Alzheimer’s Disease and Its Potential Alternative Therapeutics

Brent Kisby#, Juliet T Jarrell#, M Enes Agar#, David S Cohen#, Eric R Rosin, Catherine M Cahill, Jack T Rogers* and Xudong Huang*
Neurochemistry Laboratory, Department of Psychiatry, Massachusetts General Hospital and Harvard Medical School, Charlestown, USA
#Contributed equally to this work
*Corresponding Author (s) : Jack T Rogers, Neurochemistry Laboratory, Department of Psychiatry, Massachusetts General Hospital and Harvard Medical School, 149 13th Street, Charlestown, MA 02129, USA, Tel: +1- 617-724-9778, Fax: +1-617-726-4078, Email: jack.rogers@mgh.harvard.edu
Xudong Huang, Neurochemistry Laboratory, Department of Psychiatry, Massachusetts General Hospital and Harvard Medical School, 149 13th Street, Charlestown, MA 02129, USA, Tel: +1- 617-724-9778, Fax: +1-617-726-4078, Email: huang.xudong@mgh.harvard.edu

Received Date: Aug 21, 2019 / Accepted Date: Sep 06, 2019 / Published Date: Sep 13, 2019

Abstract

Alzheimer’s Disease (AD) is a chronic neurodegenerative disease that affects over 5 million individuals in the United States alone. Currently, there are only two kinds of pharmacological interventions available for symptomatic relief of AD; Acetyl Cholinesterase Inhibitors (AChEI) and N-methyl-D-aspartic Acid (NMDA) receptor antagonists and these drugs do not slow down or stop the progression of the disease. Several molecular targets have been implicated in the pathophysiology of AD, such as the tau (τ) protein, Amyloid-beta (Aβ), the Amyloid Precursor Protein (APP) and more and several responses have also been observed in the advancement of the disease, such as reduced neurogenesis, neuroinflammation, oxidative stress and iron overload. In this review, we discuss general features of AD and several small molecules across different experimental AD drug classes that have been studied for their effects in the context of the molecular targets and responses associated with the AD progression. These drugs include: Paroxetine, Desferrioxamine (DFO), N-acetylcysteine (NAC), Posiphen/-(-)Phenserine, JTR-009, Carvedilol, LY450139, Intravenous immunoglobulin G 10%, Indomethacin and Lithium Carbonate (Li2CO3).

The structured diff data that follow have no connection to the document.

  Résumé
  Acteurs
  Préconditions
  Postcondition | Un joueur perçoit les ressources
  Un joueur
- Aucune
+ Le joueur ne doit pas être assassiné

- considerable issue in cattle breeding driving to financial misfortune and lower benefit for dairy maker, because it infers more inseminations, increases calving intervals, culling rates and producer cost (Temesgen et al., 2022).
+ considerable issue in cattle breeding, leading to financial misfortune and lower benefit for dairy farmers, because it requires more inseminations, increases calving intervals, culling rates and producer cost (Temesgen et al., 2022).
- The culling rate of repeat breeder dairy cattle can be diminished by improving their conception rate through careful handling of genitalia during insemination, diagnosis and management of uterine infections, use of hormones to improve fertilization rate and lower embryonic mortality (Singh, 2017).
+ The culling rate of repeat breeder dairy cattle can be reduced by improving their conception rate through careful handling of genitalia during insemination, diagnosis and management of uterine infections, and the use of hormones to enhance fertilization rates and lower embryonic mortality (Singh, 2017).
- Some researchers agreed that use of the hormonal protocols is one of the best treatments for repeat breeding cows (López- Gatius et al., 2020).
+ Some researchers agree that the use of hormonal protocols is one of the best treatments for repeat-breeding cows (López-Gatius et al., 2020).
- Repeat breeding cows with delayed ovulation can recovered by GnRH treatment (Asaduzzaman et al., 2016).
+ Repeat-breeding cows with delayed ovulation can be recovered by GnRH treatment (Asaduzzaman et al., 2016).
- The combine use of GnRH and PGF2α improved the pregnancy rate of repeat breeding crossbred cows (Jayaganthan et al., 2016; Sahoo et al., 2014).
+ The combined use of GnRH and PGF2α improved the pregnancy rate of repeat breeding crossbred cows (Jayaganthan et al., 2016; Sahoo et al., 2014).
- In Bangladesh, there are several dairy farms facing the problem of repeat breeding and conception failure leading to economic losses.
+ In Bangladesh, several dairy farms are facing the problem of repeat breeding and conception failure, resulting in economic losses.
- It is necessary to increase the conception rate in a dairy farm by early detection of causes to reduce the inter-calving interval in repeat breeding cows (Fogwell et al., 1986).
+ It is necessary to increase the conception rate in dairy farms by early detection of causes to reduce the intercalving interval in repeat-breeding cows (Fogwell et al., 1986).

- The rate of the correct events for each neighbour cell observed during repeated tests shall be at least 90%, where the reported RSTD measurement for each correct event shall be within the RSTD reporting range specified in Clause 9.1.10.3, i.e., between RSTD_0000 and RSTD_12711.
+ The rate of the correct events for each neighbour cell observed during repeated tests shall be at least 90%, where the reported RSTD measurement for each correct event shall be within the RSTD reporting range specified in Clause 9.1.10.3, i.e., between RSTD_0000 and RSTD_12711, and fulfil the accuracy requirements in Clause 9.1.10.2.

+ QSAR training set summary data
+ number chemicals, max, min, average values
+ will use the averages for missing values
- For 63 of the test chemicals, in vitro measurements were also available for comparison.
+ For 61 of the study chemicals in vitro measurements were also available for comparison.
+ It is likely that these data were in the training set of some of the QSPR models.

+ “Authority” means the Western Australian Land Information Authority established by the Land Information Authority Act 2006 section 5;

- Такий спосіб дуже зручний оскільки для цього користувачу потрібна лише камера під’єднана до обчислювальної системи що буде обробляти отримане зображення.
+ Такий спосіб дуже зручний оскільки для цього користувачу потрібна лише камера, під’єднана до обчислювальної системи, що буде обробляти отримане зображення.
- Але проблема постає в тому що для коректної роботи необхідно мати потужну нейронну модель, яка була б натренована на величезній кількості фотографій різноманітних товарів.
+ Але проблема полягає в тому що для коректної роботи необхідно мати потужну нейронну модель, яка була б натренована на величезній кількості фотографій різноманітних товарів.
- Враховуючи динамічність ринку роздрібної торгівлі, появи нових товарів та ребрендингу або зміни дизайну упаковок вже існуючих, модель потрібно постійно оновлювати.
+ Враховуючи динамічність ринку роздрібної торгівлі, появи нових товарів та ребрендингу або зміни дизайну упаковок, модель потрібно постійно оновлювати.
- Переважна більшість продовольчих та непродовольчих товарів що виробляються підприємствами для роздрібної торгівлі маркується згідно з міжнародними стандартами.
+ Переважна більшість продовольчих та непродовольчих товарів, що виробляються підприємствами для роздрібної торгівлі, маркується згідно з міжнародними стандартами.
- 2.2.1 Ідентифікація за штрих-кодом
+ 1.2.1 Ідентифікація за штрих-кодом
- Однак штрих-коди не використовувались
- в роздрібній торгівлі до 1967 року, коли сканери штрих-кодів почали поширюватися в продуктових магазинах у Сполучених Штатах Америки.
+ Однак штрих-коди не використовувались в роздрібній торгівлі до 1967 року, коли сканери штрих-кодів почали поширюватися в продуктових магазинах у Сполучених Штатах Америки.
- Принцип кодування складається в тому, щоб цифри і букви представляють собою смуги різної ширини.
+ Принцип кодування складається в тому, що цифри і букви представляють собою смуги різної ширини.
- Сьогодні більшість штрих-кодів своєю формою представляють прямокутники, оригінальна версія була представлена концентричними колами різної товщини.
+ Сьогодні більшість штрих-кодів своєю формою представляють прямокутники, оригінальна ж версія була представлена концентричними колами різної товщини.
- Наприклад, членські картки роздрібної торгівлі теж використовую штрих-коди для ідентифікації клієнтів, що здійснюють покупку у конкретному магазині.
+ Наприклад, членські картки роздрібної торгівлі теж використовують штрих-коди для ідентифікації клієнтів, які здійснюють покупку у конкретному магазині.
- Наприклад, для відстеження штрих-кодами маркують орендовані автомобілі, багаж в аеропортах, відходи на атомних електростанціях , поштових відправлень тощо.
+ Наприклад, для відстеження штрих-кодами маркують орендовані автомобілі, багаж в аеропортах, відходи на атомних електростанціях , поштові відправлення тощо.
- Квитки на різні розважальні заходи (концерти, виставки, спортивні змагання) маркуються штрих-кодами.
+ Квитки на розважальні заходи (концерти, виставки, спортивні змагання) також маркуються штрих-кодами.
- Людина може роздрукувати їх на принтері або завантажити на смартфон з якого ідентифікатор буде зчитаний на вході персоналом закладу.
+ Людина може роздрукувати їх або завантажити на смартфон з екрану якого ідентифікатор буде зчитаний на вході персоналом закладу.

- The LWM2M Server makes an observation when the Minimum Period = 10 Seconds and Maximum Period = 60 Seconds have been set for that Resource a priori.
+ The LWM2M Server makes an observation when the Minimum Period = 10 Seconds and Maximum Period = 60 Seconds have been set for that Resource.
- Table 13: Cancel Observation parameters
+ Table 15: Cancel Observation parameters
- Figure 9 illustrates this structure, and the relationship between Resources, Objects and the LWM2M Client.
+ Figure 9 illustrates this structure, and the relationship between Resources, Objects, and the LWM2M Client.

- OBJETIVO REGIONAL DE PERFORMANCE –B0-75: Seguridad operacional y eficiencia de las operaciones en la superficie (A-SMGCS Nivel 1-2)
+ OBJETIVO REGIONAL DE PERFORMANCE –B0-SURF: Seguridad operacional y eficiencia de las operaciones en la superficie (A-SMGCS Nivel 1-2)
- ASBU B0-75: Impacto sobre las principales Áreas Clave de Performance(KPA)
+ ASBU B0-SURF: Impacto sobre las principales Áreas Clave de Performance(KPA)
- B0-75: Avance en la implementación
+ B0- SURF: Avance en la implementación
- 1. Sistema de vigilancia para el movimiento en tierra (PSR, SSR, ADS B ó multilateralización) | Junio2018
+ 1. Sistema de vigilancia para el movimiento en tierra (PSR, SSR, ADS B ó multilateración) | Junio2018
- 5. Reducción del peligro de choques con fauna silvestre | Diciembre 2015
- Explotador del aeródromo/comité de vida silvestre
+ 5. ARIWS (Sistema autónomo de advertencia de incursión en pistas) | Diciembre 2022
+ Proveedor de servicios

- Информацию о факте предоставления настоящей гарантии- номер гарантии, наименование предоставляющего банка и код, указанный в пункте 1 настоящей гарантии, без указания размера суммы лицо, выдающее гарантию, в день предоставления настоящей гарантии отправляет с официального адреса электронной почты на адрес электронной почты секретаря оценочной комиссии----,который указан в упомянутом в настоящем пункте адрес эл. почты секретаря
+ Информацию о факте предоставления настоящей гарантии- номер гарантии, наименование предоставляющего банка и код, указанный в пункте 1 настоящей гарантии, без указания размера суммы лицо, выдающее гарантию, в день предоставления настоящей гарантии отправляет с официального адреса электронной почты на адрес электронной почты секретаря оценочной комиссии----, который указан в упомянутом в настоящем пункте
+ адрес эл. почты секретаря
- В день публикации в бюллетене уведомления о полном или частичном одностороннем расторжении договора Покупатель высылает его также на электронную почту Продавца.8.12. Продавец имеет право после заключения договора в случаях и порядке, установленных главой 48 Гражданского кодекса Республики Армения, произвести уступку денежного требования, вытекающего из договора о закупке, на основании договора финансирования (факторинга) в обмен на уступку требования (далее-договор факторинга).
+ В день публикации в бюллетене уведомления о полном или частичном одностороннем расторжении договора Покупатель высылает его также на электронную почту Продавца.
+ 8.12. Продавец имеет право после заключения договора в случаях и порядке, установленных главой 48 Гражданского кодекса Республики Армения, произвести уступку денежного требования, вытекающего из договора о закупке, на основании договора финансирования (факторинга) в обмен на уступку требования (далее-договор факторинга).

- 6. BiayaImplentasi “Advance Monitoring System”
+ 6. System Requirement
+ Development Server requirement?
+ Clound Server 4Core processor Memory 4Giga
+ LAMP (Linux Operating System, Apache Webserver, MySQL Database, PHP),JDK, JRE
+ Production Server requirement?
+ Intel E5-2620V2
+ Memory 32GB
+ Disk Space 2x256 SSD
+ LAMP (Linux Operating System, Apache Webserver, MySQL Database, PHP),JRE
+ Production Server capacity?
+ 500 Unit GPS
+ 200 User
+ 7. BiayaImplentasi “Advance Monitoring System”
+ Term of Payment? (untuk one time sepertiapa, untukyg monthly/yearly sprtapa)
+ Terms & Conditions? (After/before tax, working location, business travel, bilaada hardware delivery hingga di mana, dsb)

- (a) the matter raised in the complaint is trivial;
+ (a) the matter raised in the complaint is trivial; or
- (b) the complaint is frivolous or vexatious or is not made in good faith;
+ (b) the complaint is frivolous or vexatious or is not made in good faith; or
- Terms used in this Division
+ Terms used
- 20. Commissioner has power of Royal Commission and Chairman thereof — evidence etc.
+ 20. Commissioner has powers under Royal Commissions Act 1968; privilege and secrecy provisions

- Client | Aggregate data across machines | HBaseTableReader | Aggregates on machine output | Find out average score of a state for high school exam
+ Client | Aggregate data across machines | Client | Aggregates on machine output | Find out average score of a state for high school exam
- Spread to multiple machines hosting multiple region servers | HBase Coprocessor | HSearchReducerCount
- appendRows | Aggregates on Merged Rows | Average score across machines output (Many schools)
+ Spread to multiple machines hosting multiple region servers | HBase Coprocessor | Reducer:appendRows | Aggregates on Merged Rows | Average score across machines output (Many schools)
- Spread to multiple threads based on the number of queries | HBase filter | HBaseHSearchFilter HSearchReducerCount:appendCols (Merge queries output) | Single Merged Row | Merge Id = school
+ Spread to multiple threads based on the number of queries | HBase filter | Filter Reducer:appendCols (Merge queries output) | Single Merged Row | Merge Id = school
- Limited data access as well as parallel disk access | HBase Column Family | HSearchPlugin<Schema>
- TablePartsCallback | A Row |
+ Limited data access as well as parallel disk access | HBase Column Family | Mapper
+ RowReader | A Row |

Keywords: Alzheimer’s disease; Neurogenesis; Amyloid precursor protein; Amyloid-beta; Tau protein; Alternative AD therapeutics

Citation: Kisby B, Jarrell JT, Agar ME, Cohen DS, Rosin ER, et al. (2019) Alzheimer’s Disease and Its Potential Alternative Therapeutics. J Alzheimers Dis Parkinsonism 9:477. Doi: 10.4172/2161-0460.1000477

Copyright: © 2019 Kisby B, et al. This is an open-access article distributed under the terms of the Creative Commons Attribution License, which permits unrestricted use, distribution, and reproduction in any medium, provided the original author and source are credited.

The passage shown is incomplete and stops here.